Zhejiang China Commodity City Group’s MoU with Bank of Africa follows the signing of partnership agreements between Moroccan and Chinese corporations relating to the Mohammed VI Tangier Tech City.
The China Communications Construction Company (CCCC) and the China Road and Bridge Corporation (CRBC) formalized their ownership of 35% of the capital of the Tangier Tech Management Company (SATT), which is responsible for building and managing the Mohammed VI Tangier Tech City.
Morocco-China ties
The new MoU with Bank of Africa reflects the determination of China and Morocco to boost cooperation in all fields.
The relationship between the two countries saw a strategic change after King Mohammed VI visited the Asian country in 2016.
The two countries cooperate in all fields, including trade, industry, and the health sector.
Trading Economics reported that Morocco’s exports to China stood at $283.21 million in 2019.
The North African country’s exports to China include ores, slag, ash, copper, animal fodder, salt, sulfur, plaster, cement, coffee, tea, spices, and electronic equipment, among others.
In 2018, the Moroccan Ministry of Industry said China was Morocco’s third trade partner. with a total trade volume of MAD 39.5 billion ($4.33 billion) in 2016.
Direct foreign investment in Morocco from China reached MAD 362.5 million ($39.76 million) the same year and amounted to MAD 582.4 million ($63.89 million) in the first six months of 2017.
The two countries are determined to continue to boost their cooperation.

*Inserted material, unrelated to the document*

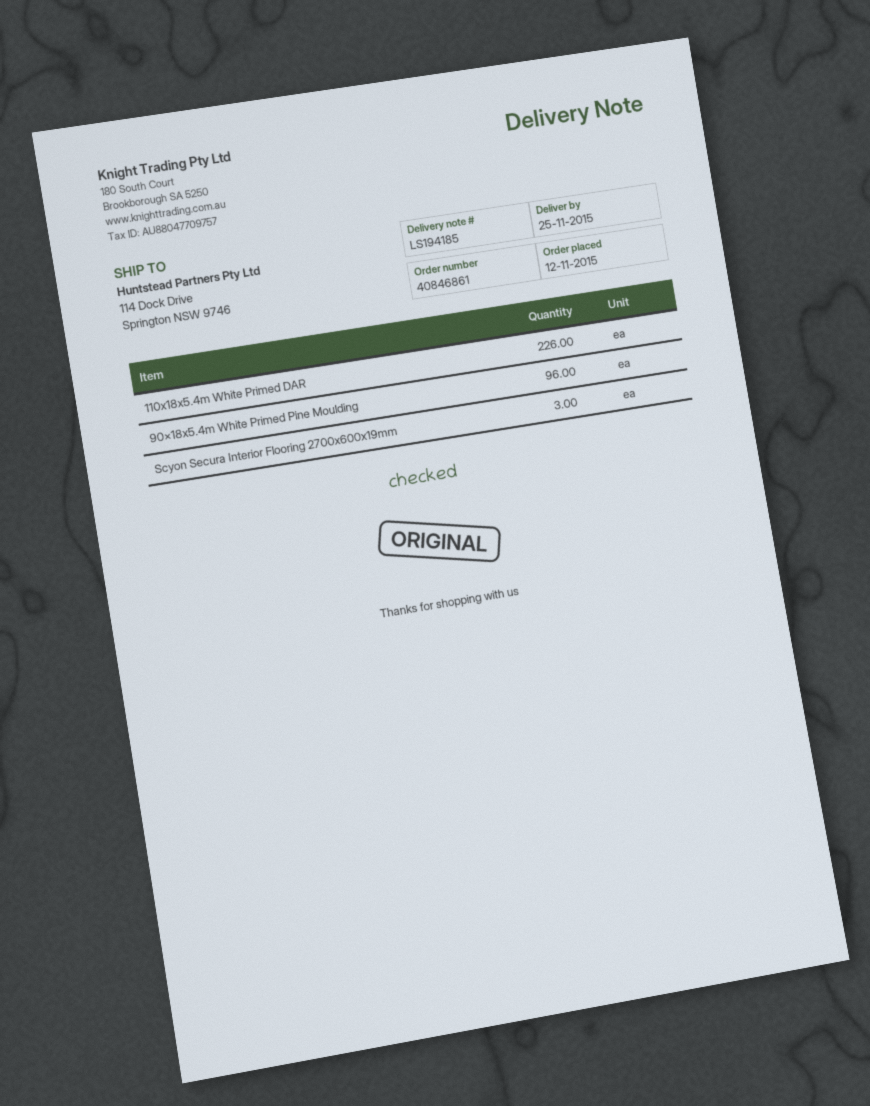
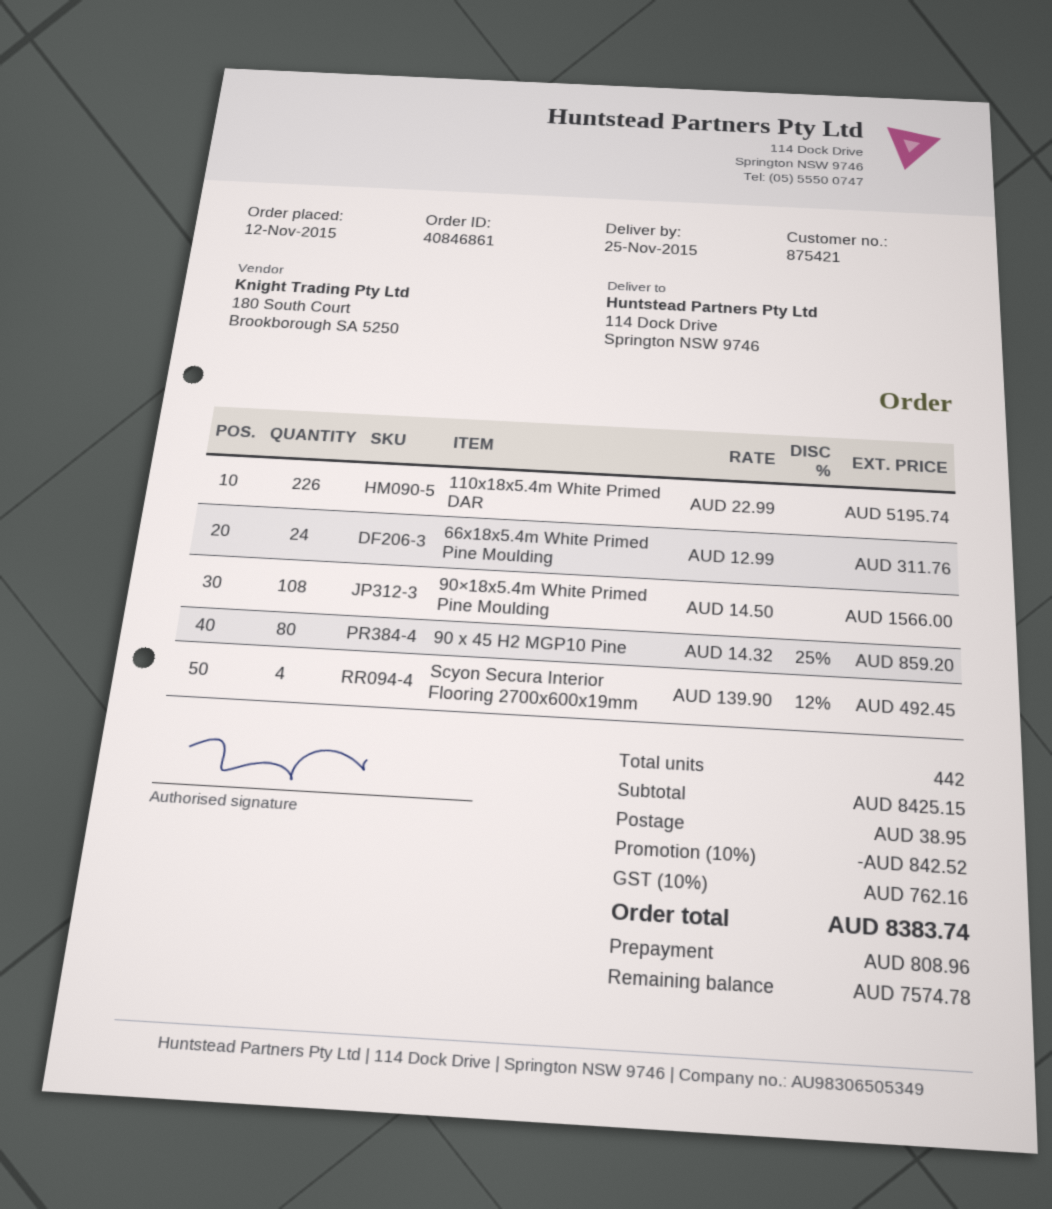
90×18x5.4m White Primed Pine Moulding: 96 -> 108
Scyon Secura Interior Flooring 2700x600x19mm: 3 -> 4
66x18x5.4m White Primed Pine Moulding: none -> 24
90 x 45 H2 MGP10 Pine: none -> 80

In October, Morocco’s Foreign Minister Nasser Bourita and China’s State Council and Foreign Minister Wang Yi discussed over the phone bilateral relations as well as the two countries’ mutual interest in the fight against COVID-19.
The phone call came after the signing of an agreement between Morocco and China National Biotec Group Limited (CNBG) to carry out COVID-19 vaccine trials.
Under the agreement, Morocco hopes to be among the first countries to receive doses of a China-made COVID-19 vaccine amid the spread of the pandemic in the country.
As of November 8, Morocco has confirmed a total of 256,781 COVID-19 cases, including 4,272 deaths and 209,801 recoveries.